(Dataset items)

_____

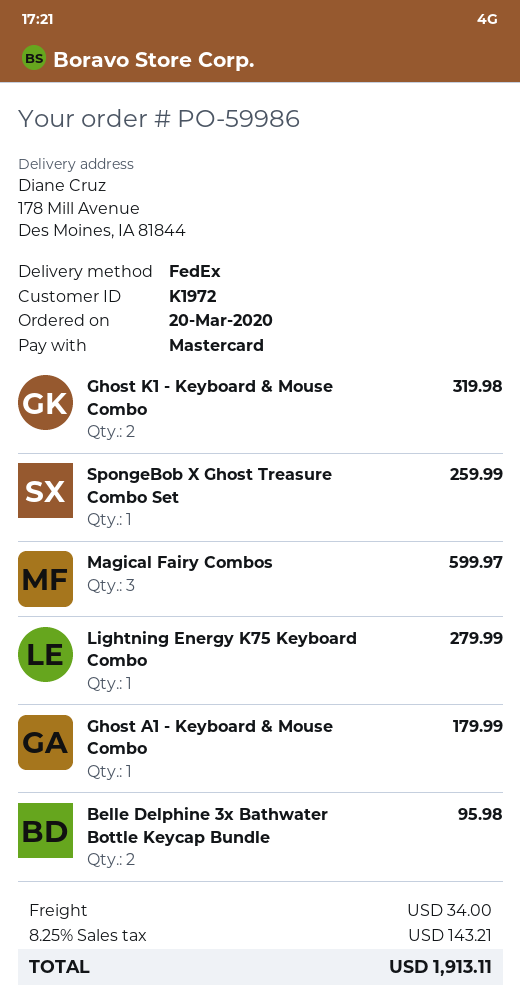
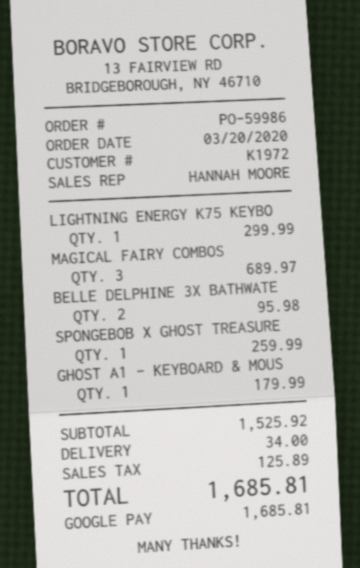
payment method: Mastercard -> Google Pay
Ghost K1 - Keyboard & Mouse Combo: 2 for 319.98 -> none
Magical Fairy Combos: 3 for 599.97 -> 3 for 689.97
Lightning Energy K75 Keyboard Combo: 1 for 279.99 -> 1 for 299.99
tax: 143.21 -> 125.89
total: 1913.11 -> 1685.81

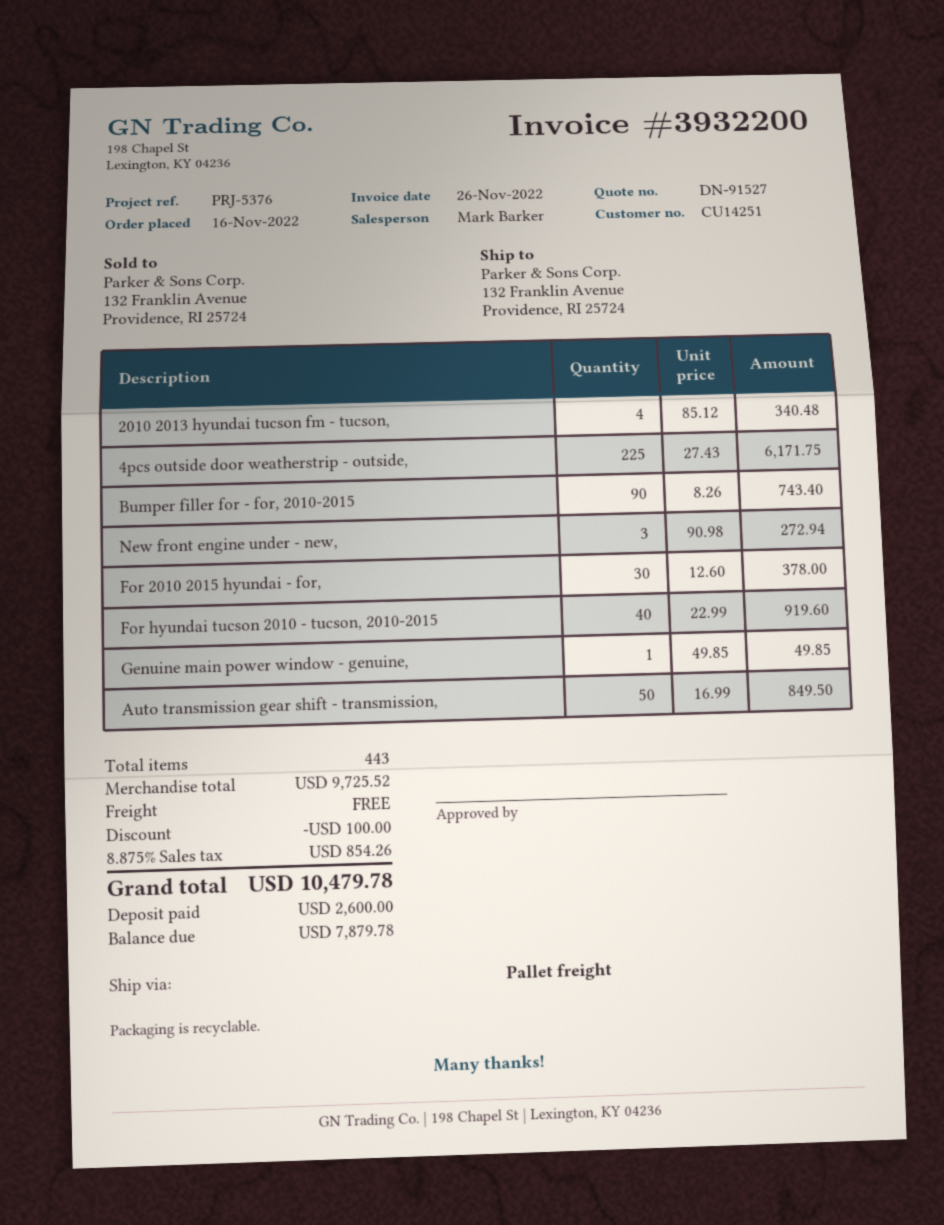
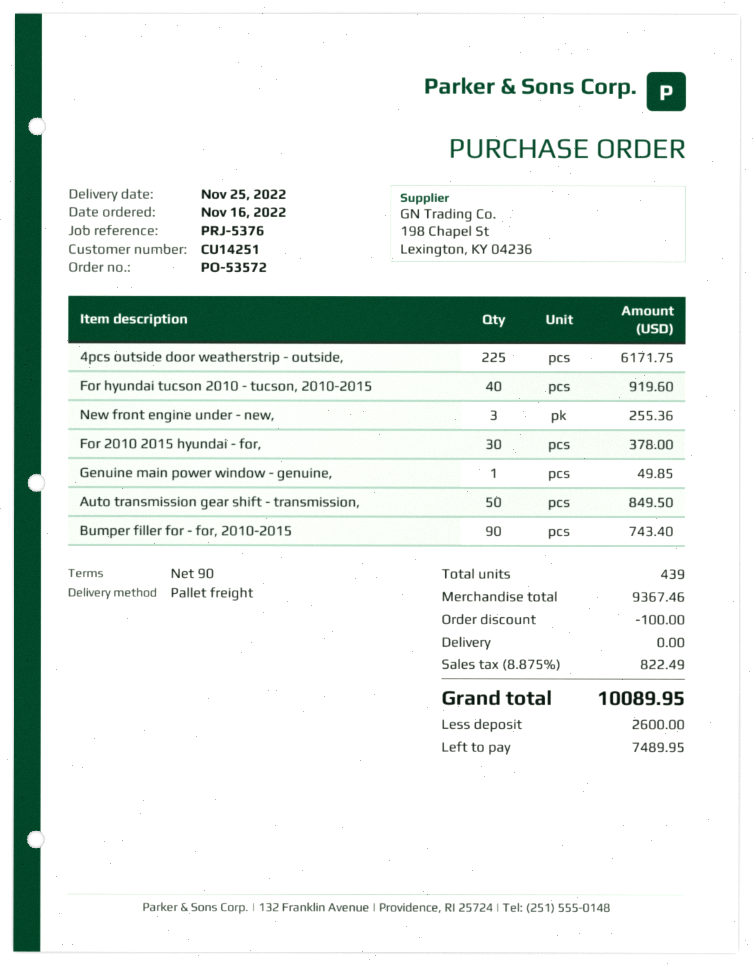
2010 2013 hyundai tucson fm - tucson,: 4 for 340.48 -> none
New front engine under - new,: 3 for 272.94 -> 3 for 255.36
total quantity: 443 -> 439
subtotal: 9725.52 -> 9367.46
tax: 8.875% = 854.26 -> 8.875% = 822.49
total: 10479.78 -> 10089.95
balance: 7879.78 -> 7489.95

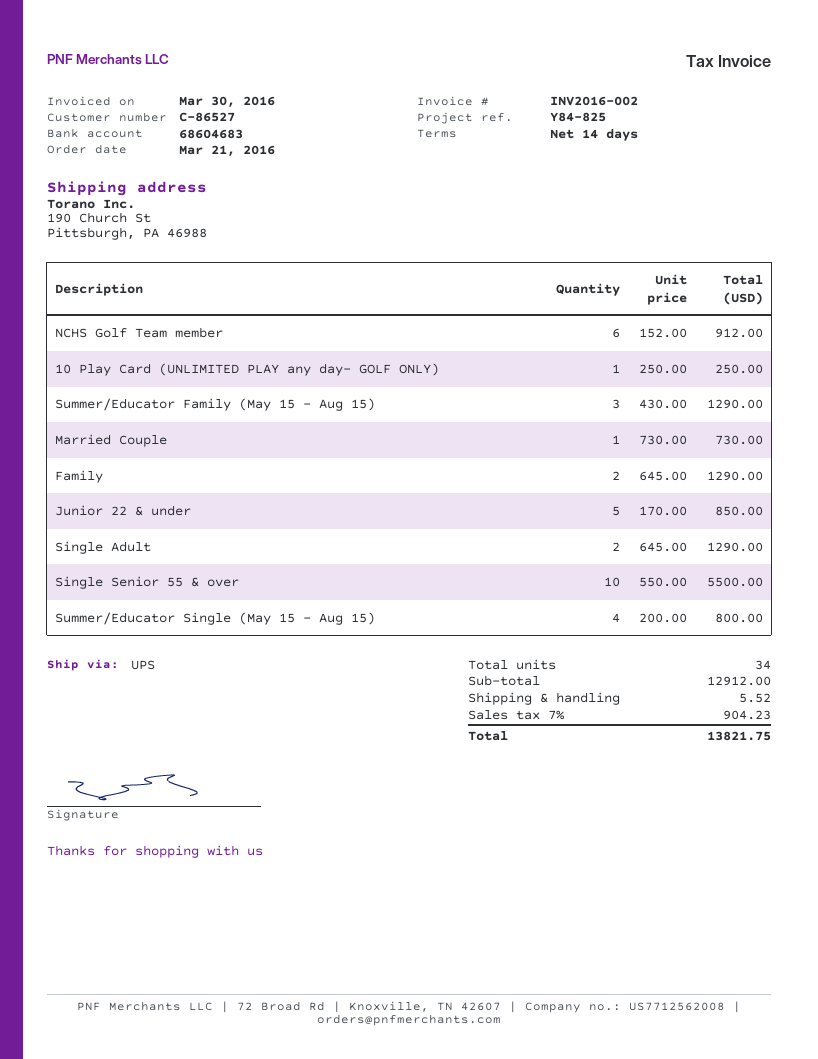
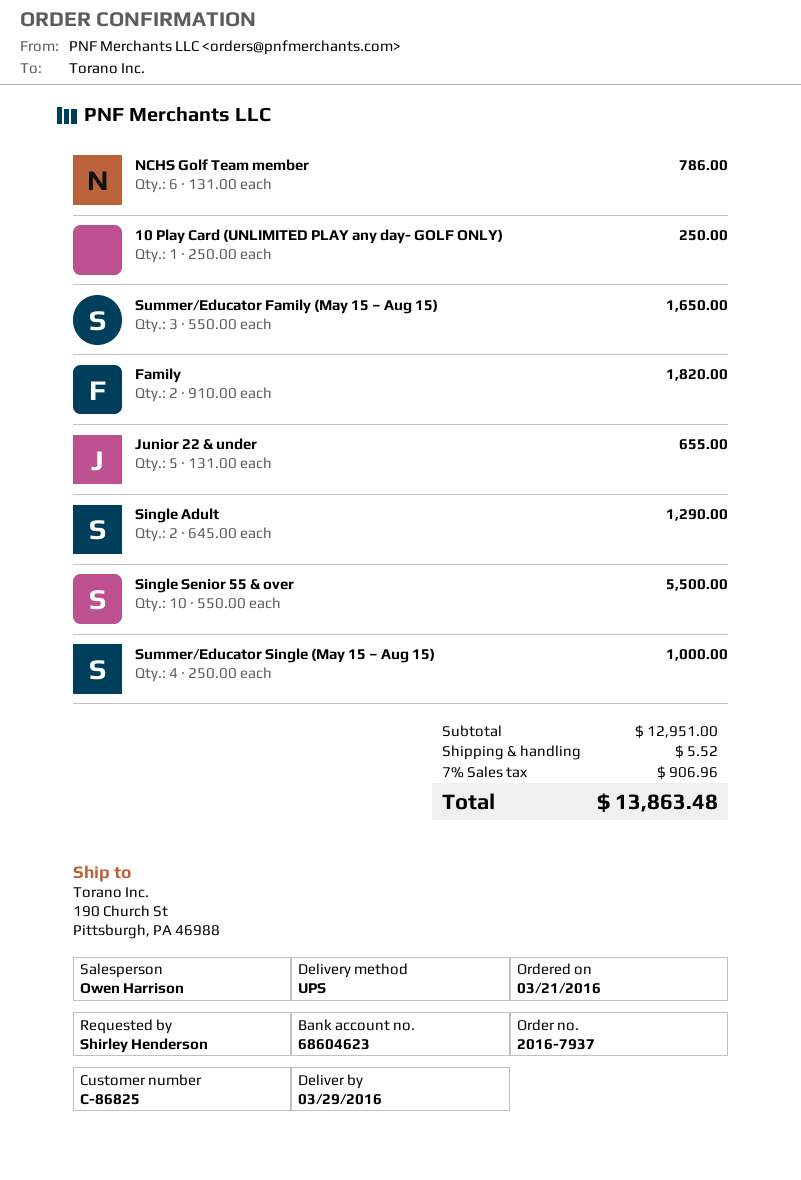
customer number: C-86527 -> C-86825
bank account: 68604683 -> 68604623
NCHS Golf Team member: 6 x 152.00 = 912.00 -> 6 x 131.00 = 786.00
Summer/Educator Family (May 15 – Aug 15): 3 x 430.00 = 1290.00 -> 3 x 550.00 = 1650.00
Married Couple: 1 x 730.00 = 730.00 -> none
Family: 2 x 645.00 = 1290.00 -> 2 x 910.00 = 1820.00
Junior 22 & under: 5 x 170.00 = 850.00 -> 5 x 131.00 = 655.00
Summer/Educator Single (May 15 – Aug 15): 4 x 200.00 = 800.00 -> 4 x 250.00 = 1000.00
subtotal: 12912.00 -> 12951.00
tax: 7% = 904.23 -> 7% = 906.96
total: 13821.75 -> 13863.48

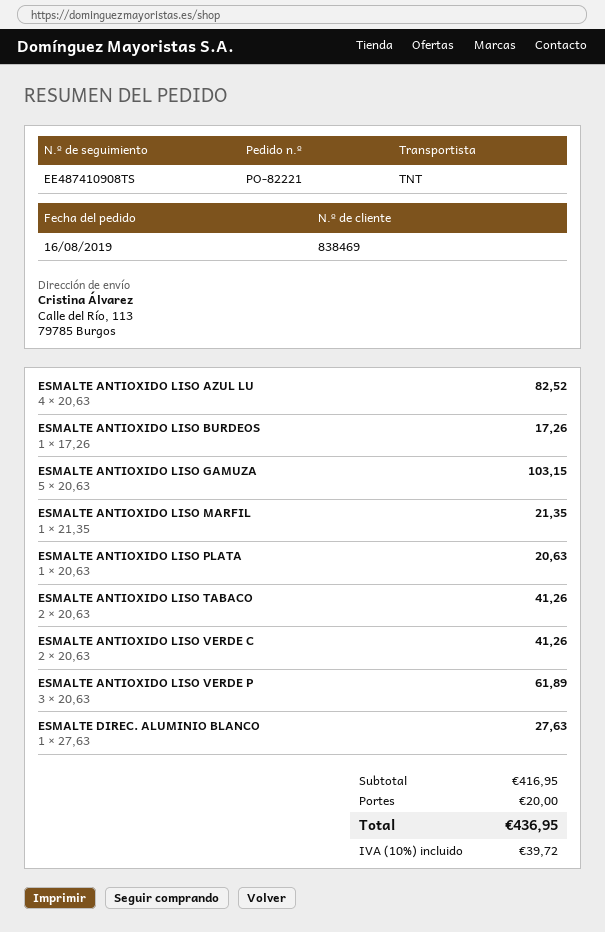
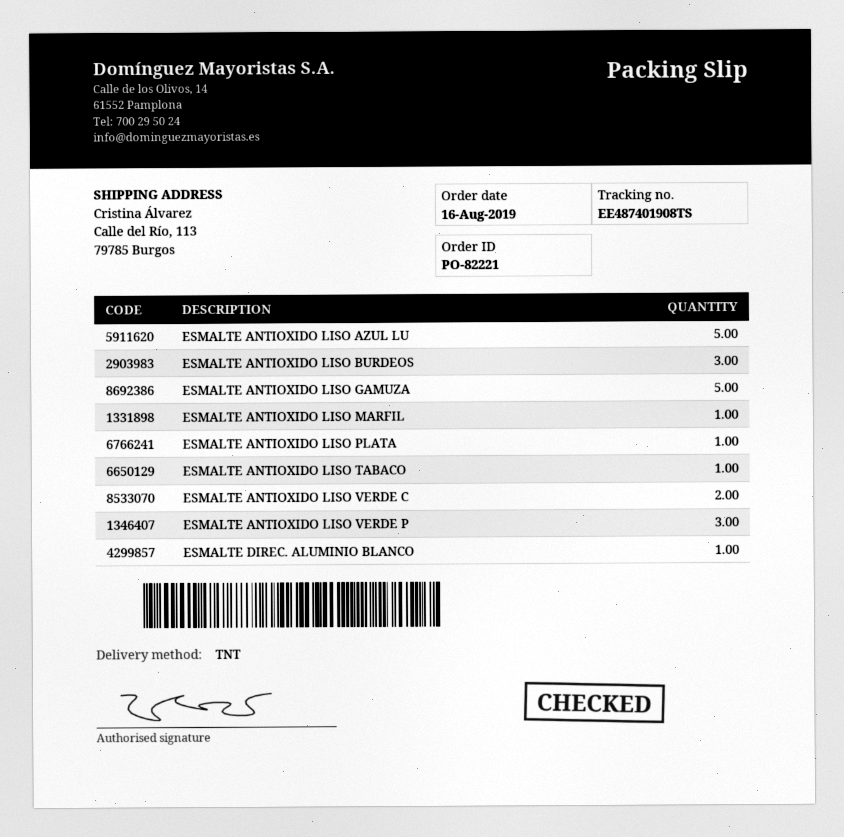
tracking number: EE487410908TS -> EE487401908TS
ESMALTE ANTIOXIDO LISO AZUL LU: 4 -> 5
ESMALTE ANTIOXIDO LISO BURDEOS: 1 -> 3
ESMALTE ANTIOXIDO LISO TABACO: 2 -> 1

_____

Where a line above holds the string "number", show that line.

customer number: C-86527 -> C-86825
tracking number: EE487410908TS -> EE487401908TS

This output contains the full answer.